(Content revision data)
+++++
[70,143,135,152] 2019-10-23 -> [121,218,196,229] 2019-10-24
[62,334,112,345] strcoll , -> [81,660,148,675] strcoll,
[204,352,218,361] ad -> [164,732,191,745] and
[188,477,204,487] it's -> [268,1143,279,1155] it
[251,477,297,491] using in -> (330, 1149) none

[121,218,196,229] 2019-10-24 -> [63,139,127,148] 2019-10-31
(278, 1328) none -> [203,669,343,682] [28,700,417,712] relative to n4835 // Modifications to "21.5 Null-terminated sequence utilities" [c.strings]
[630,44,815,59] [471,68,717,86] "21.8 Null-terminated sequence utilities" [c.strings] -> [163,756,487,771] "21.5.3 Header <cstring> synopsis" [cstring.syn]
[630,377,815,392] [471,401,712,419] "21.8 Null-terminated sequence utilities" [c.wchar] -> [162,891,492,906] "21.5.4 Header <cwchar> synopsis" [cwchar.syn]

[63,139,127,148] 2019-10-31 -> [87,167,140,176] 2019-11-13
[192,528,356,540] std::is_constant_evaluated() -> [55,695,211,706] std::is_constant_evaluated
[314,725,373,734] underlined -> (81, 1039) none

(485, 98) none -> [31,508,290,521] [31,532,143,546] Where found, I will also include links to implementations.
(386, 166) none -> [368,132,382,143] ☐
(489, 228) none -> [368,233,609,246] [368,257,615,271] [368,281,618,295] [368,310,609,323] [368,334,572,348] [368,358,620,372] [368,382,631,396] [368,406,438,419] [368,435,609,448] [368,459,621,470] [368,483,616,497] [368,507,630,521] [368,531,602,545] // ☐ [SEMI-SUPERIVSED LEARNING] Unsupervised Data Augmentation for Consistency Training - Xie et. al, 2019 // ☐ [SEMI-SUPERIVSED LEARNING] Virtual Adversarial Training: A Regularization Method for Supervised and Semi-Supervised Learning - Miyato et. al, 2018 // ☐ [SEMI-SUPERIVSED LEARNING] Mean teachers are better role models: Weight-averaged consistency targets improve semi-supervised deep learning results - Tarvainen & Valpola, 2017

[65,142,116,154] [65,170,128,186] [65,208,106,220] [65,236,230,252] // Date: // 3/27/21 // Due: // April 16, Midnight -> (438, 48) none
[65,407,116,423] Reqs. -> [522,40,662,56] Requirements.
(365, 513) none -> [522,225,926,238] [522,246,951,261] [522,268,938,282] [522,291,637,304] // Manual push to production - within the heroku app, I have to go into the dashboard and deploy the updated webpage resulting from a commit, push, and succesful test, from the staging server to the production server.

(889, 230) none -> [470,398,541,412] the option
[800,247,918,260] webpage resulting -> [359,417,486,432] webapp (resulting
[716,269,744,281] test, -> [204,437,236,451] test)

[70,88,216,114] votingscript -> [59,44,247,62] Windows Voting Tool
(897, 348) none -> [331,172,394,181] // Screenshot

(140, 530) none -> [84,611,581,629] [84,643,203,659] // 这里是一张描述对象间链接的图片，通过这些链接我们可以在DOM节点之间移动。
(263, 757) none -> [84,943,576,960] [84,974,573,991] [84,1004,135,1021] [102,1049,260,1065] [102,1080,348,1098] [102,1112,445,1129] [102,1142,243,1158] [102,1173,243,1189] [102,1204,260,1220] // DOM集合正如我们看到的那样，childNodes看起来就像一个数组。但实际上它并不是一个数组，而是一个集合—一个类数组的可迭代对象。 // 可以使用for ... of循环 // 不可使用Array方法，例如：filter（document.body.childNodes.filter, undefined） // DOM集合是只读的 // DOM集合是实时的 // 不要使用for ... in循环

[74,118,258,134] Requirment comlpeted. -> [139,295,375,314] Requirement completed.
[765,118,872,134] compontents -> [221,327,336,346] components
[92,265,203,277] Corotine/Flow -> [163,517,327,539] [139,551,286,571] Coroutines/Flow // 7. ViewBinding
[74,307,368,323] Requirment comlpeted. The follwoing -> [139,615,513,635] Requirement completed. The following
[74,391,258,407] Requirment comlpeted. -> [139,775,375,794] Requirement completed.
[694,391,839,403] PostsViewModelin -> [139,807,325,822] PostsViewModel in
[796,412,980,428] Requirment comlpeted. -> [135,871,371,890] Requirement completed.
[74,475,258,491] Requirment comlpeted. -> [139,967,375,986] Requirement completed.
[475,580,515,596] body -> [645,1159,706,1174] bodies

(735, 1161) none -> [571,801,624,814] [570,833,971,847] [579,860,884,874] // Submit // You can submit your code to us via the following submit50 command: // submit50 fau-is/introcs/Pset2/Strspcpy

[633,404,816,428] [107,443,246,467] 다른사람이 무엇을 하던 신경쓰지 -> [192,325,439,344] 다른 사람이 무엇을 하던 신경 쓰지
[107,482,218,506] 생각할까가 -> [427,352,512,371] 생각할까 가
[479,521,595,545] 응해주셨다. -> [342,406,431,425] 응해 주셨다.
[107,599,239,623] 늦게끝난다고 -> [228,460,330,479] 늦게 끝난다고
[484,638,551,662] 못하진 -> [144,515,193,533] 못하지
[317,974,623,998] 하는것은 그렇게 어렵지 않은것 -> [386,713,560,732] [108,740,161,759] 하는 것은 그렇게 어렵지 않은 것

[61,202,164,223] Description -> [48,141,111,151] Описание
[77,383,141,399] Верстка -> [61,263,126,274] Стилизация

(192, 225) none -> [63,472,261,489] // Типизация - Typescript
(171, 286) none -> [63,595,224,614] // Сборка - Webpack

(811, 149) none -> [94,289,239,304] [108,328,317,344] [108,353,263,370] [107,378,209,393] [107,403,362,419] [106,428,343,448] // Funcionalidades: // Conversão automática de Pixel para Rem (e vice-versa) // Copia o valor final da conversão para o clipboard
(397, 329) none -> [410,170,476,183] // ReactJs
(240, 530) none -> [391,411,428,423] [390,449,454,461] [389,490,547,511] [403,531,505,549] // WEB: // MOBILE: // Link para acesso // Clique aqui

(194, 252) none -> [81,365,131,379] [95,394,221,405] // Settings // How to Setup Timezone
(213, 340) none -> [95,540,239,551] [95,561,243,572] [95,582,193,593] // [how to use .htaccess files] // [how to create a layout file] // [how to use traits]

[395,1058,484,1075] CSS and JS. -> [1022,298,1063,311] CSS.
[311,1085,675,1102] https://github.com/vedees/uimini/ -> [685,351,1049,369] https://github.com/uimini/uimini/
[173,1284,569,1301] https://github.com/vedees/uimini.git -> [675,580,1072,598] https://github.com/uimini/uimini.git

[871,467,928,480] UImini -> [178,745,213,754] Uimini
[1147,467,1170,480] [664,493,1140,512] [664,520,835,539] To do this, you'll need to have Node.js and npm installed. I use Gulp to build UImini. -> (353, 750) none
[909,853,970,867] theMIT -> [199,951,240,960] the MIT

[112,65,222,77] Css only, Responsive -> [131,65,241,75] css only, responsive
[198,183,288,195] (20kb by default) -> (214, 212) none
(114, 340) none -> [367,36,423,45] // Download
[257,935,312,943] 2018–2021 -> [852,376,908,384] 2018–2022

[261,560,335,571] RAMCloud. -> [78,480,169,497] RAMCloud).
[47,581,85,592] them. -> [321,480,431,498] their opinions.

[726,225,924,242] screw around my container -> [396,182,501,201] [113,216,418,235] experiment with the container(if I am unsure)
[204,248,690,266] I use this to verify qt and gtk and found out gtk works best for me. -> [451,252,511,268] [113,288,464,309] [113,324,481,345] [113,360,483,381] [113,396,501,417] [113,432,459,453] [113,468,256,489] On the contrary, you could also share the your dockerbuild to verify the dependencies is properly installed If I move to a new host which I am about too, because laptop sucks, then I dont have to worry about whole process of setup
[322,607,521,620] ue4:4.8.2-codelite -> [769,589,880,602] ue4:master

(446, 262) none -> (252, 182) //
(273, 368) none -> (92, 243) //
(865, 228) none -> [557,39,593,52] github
+++++
● TASK STATEMENT
The lines above, starting at the one with "(811, 149) none" and ending at the one with "(213, 340) none", are the only ones to return, exactly as written.

● COMPLETED EXERCISE
(811, 149) none -> [94,289,239,304] [108,328,317,344] [108,353,263,370] [107,378,209,393] [107,403,362,419] [106,428,343,448] // Funcionalidades: // Conversão automática de Pixel para Rem (e vice-versa) // Copia o valor final da conversão para o clipboard
(397, 329) none -> [410,170,476,183] // ReactJs
(240, 530) none -> [391,411,428,423] [390,449,454,461] [389,490,547,511] [403,531,505,549] // WEB: // MOBILE: // Link para acesso // Clique aqui

(194, 252) none -> [81,365,131,379] [95,394,221,405] // Settings // How to Setup Timezone
(213, 340) none -> [95,540,239,551] [95,561,243,572] [95,582,193,593] // [how to use .htaccess files] // [how to create a layout file] // [how to use traits]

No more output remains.